A new spatial covariance kernel

with applications to Cadastral maps

Posted by Lense Swaenen on April 03, 2024 · 20 mins read

This post will be about Gaussian Processes and the design of a (afaik) new spatial kernel that was a pretty fun exercise. This exercise was motivated by a project I worked on the for Dutch Kadaster, so we’ll build the motivation for the new kernel through that application.

Gaussian Process Regression

Typical GPR illustration (from scikit-learn)

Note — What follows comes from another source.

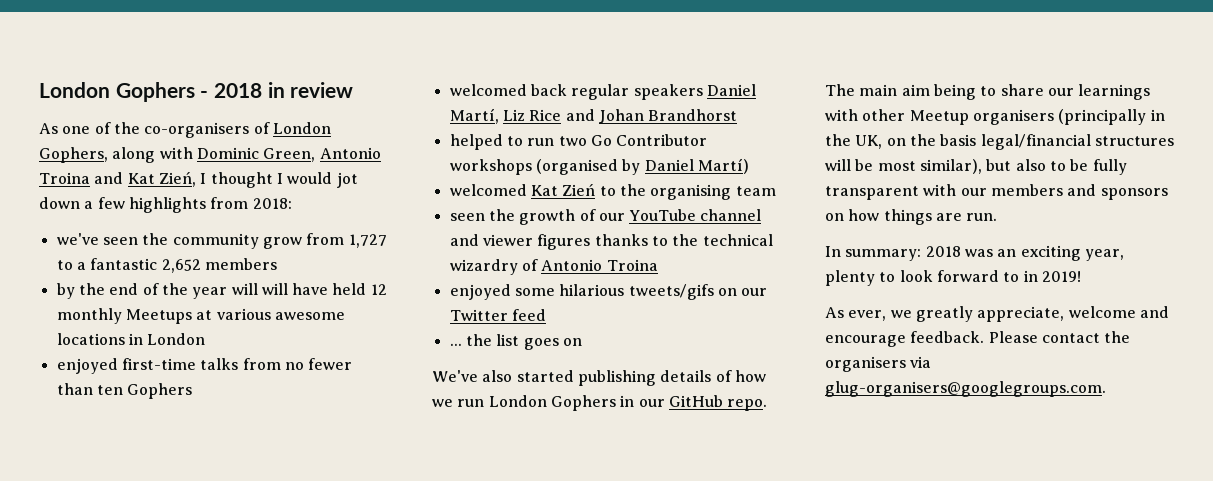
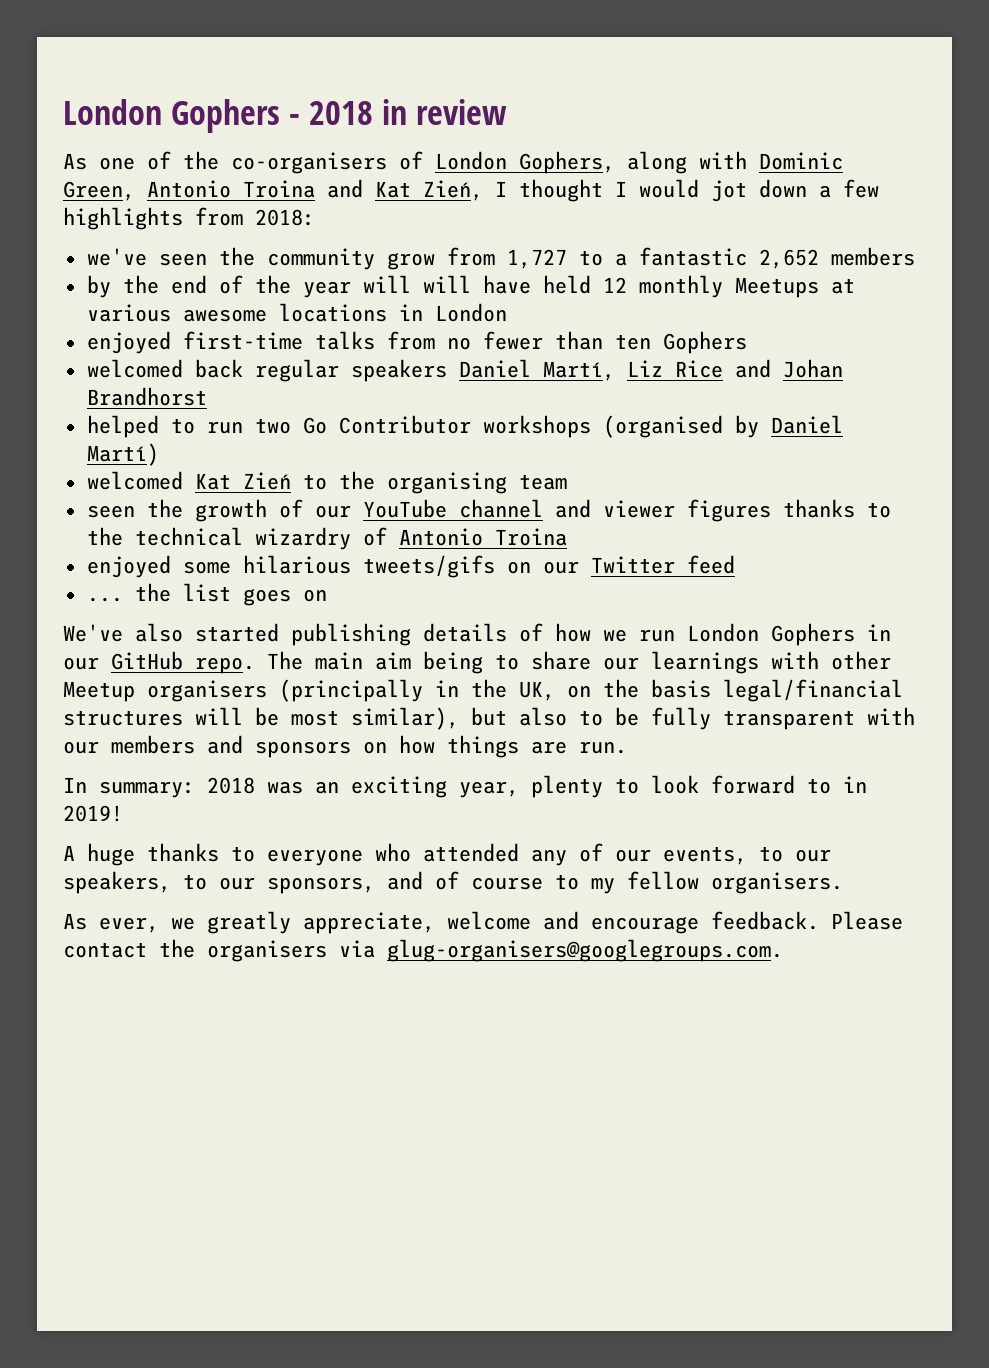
(1081, 276) none -> [63,843,831,866] [63,871,843,894] // A huge thanks to everyone who attended any of our events, to our speakers, to our sponsors, and of course to my fellow organisers.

Gaussian Process Regression (GPR) is lately turning up almost every commercial project I’m working on. I have a kind of love-hate relationship with them. Some things I like about Gaussian Processes:

  • Considered a Machine Learning technique, which sells well. And selling projects is quite a big part of my work.
  • Unlike Neural Networks, it yields very much interpretable results. I actually consider it not much more than a more flexible cousin of polynomial regression. I personally don’t like solving problems with black box Machine Learning techniques all that much, as they don’t give scratch my problem solving itch that much, and moreover require a lot of patience for training… (Not that I’m not blown away by recent OpenAI and Deepmind results though!). I wouldn’t even really call GPR Machine Learning if it didn’t sell so well.

Some things I don’t like about Gaussian Processes:

  • Often doesn’t work so well in practise, often because challenges with length scales in multidimensional kernels and the tuning of such hyperparameters (coming up with way too long/short length scales)
  • Bad computational complexity of $O(N^3)$ in the number of datapoints, but more fundamentally: GPR models spatial relationships in the covariance space, while I’m convinced that nature more naturally yields (sparse) relationships in precision space. The latter is more easy to work with computationally. I’m not very succesful of convincing other people of this view though. Work in progress…

FYI: Google/ChatGPT is your friend to get acquainted with Gaussian Processes. I’ll not expand here and now on them… A first and very nice hit I encountered was this interactive application.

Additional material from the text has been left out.